Newcastle and Tynemouth
In 1839, during a visit to Continental Europe, Martineau was diagnosed with a uterine tumor. She several times visited her brother-in-law, Thomas Michael Greenhow, who was a celebrated doctor in Newcastle upon Tyne, to try to alleviate her symptoms. On the last occasion she stayed for six months in the Greenhow family house at 28 Eldon Square. Immobile and confined to a couch, she was cared for by her mother until purchasing a house and hiring a nurse to aid her.
She next moved downriver to Tynemouth, where she stayed at Mrs Halliday's boarding-house, 57 Front Street, for nearly five years from 16 March 1840. The critic Diana Postlethwaite wrote of this period for Martineau:
"Being homebound is a major part of the process of becoming feminine. In this interior setting she (Martineau) is taught the home arts of working, serving, and cleaning, as well as the rehearsals for the role of mothering. She sees her mother... doing these things. They define femininity for her."
Her illness caused her to literally enact the social constraints of her gender during this time.
Martineau wrote at least three books during her illness, and a historical plaque marks this house. In 1844 she published both Crofton Boys, the children's novel, and Life in the Sickroom: Essays by an Invalid, an autobiographical reflection on invalidism. She wrote Household Education (1848), the handbook on the 'proper' way to raise and educate children. Lastly, she began working on her autobiography. Completed much later, it included some hundred pages to this period. Notable visitors included Richard Cobden and Thomas Carlyle and his wife.
Life in the Sickroom is considered to be one of Martineau's most underrated works. It upset evangelical readers as they "thought it dangerous in 'its supposition of self-reliance.' This series of essays embraced traditional womanhood. Martineau dedicated it to Elizabeth Barrett, as it was "an outpouring of feeling to an idealized female alter ego, both professional writer and professional invalid- and utterly unlike the women in her own family." Written during a kind of public break from her mother, this book was Martineau's proclamation of independence.

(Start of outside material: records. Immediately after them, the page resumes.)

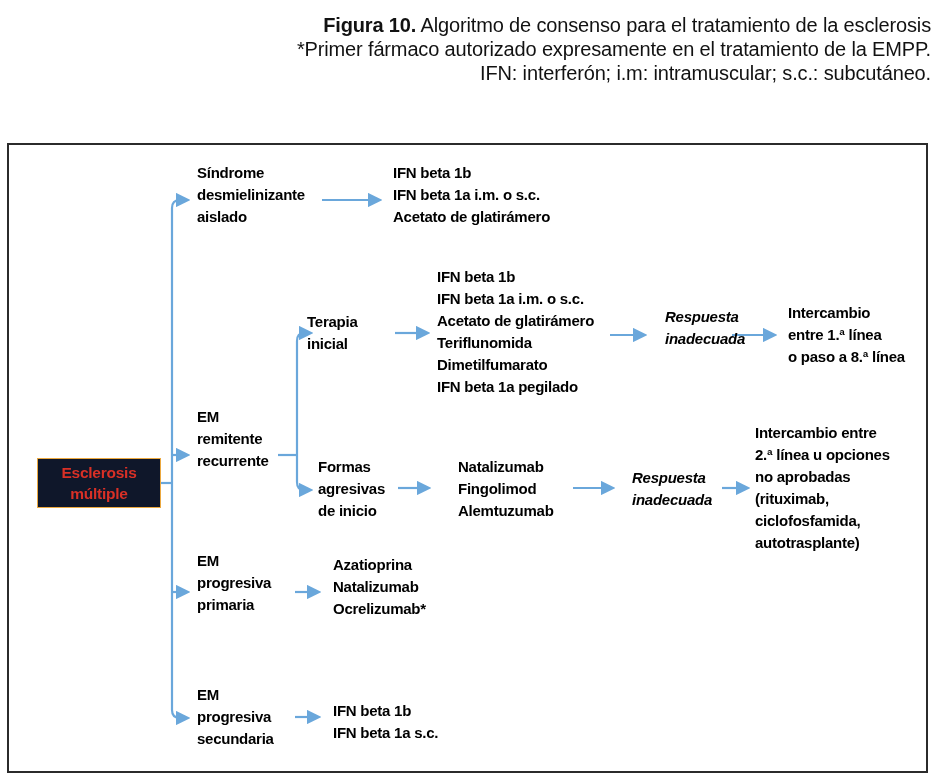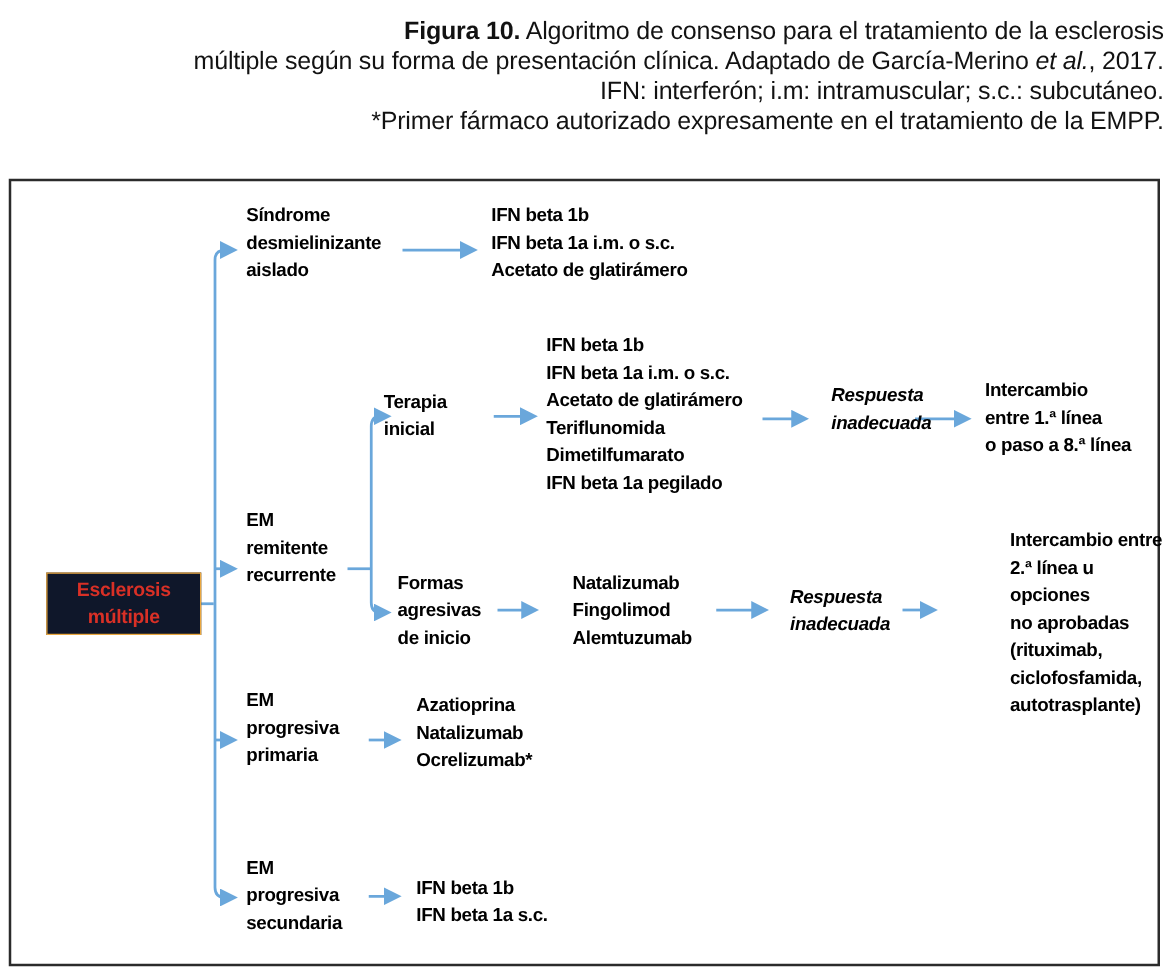--- a/index.html
+++ b/index.html
@@ -42,7 +42,6 @@
 
 <div class="caption">
   <div><b>Figura 10.</b><span> Algoritmo de consenso para el tratamiento de la esclerosis</span></div>
-  <div><span>múltiple según su forma de presentación clínica. Adaptado de García-Merino </span><i>et al.</i><span>, 2017.</span></div>
   <div>IFN: interferón; i.m: intramuscular; s.c.: subcutáneo.</div>
   <div>*Primer fármaco autorizado expresamente en el tratamiento de la EMPP.</div>
 </div>

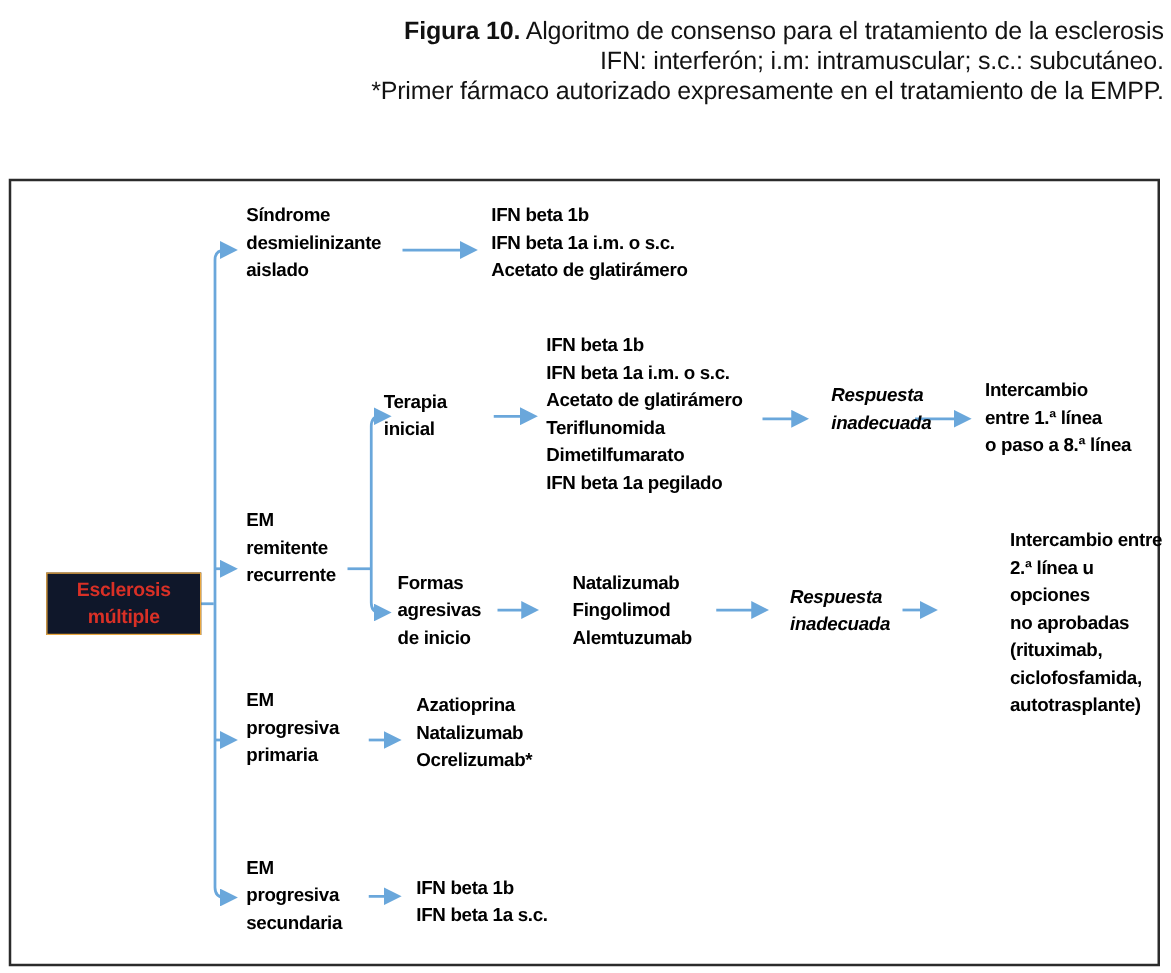--- a/index.html
+++ b/index.html
@@ -42,8 +42,8 @@
 
 <div class="caption">
   <div><b>Figura 10.</b><span> Algoritmo de consenso para el tratamiento de la esclerosis</span></div>
+  <div>*Primer fármaco autorizado expresamente en el tratamiento de la EMPP.</div>
   <div>IFN: interferón; i.m: intramuscular; s.c.: subcutáneo.</div>
-  <div>*Primer fármaco autorizado expresamente en el tratamiento de la EMPP.</div>
 </div>
 
 <div class="frame"></div>

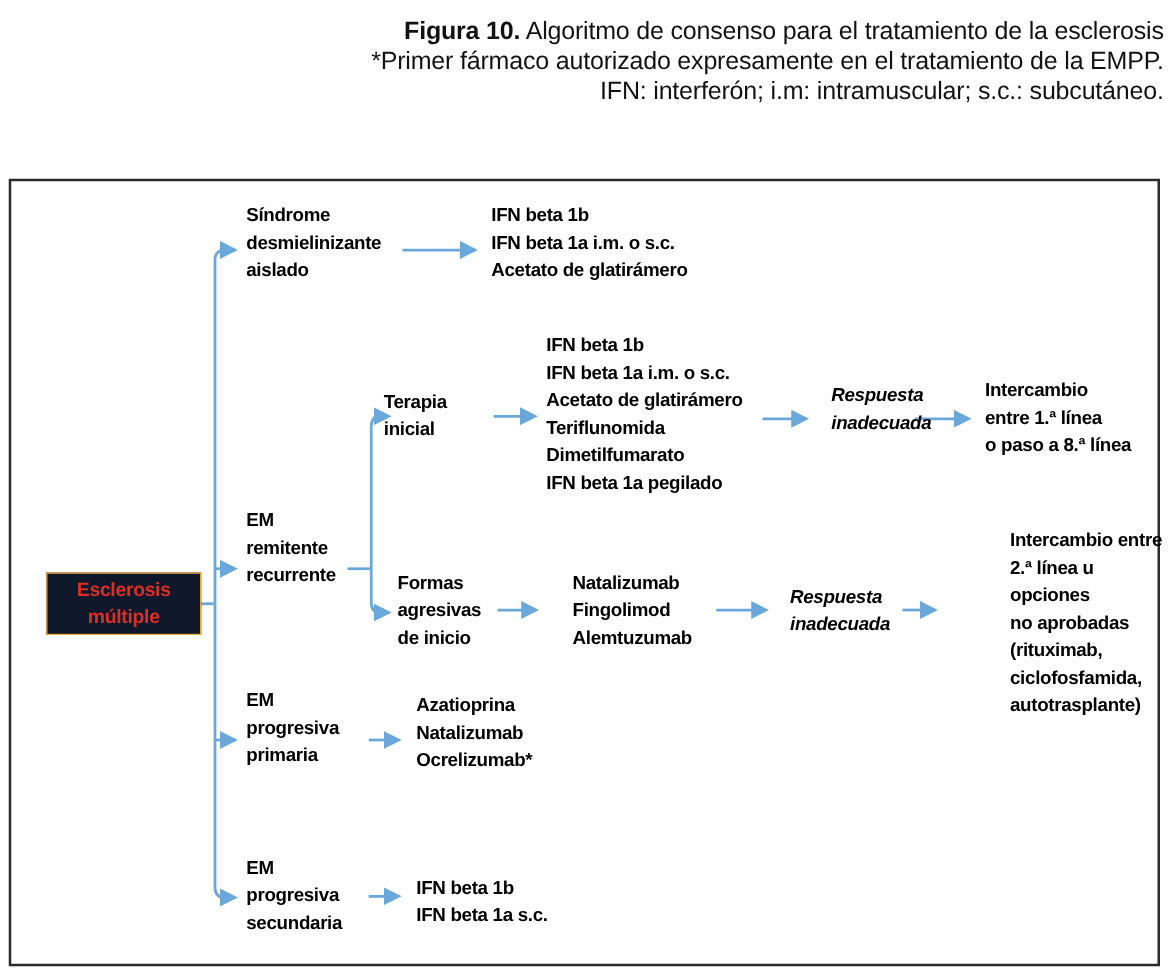--- a/index.html
+++ b/index.html
@@ -106,7 +106,7 @@
 Alemtuzumab</div>
 <div class="tblock italic" style="left:632px;top:467px">Respuesta
 inadecuada</div>
-<div class="tblock" style="left:808px;top:422px">Intercambio entre
+<div class="tblock" style="left:755px;top:422px">Intercambio entre
 2.ª línea u opciones
 no aprobadas
 (rituximab,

At the same time, Martineau turned the traditional patient/doctor relationship on its head by asserting control over her space even in sickness. The sickroom was her space. Life in the Sickroom explained how to regain control even in illness. Alarmed that a woman was suggesting such a position in the power dynamic, critics suggested that, as she was an invalid, her mind must also be sick and the work was not to be taken seriously. British and Foreign Medical Review dismissed Martineau's piece on the same basis as the critics: an ill person cannot write a healthy work. They thought it was unheard of for a woman to suggest being in a position of control, especially in sickness. Instead, the Review recommended patients' follow "unconditional submission" to the advice of doctors. They disagreed with the idea that Martineau might hold any sort of "authority to Britain's invalids."
Expecting to remain an invalid for the rest of her life, Martineau delighted in the new freedom of views using her telescope. Across the Tyne was the sandy beach ″where there are frequent wrecks – too interesting to an invalid... and above the rocks, a spreading heath, where I watch troops of boys flying their kites; lovers and friends taking their breezy walks on Sundays..." She expressed a lyrical view of Tynemouth:
"When I look forth in the morning, the whole land may be sheeted with glistening snow, while the myrtle-green sea tumbles... there is none of the deadness of winter in the landscape; no leafless trees, no locking up with ice; and the air comes in through my open upper sash, but sun-warmed. The robins twitter and hop in my flower-boxes... and at night, what a heaven! What an expanse of stars above, appearing more steadfast, the more the Northern Lights dart and quiver!"
During her illness, she for a second time declined a pension on the civil list, fearing to compromise her political independence. After publication of her letter on the subject, some of her friends raised a small annuity for her soon after.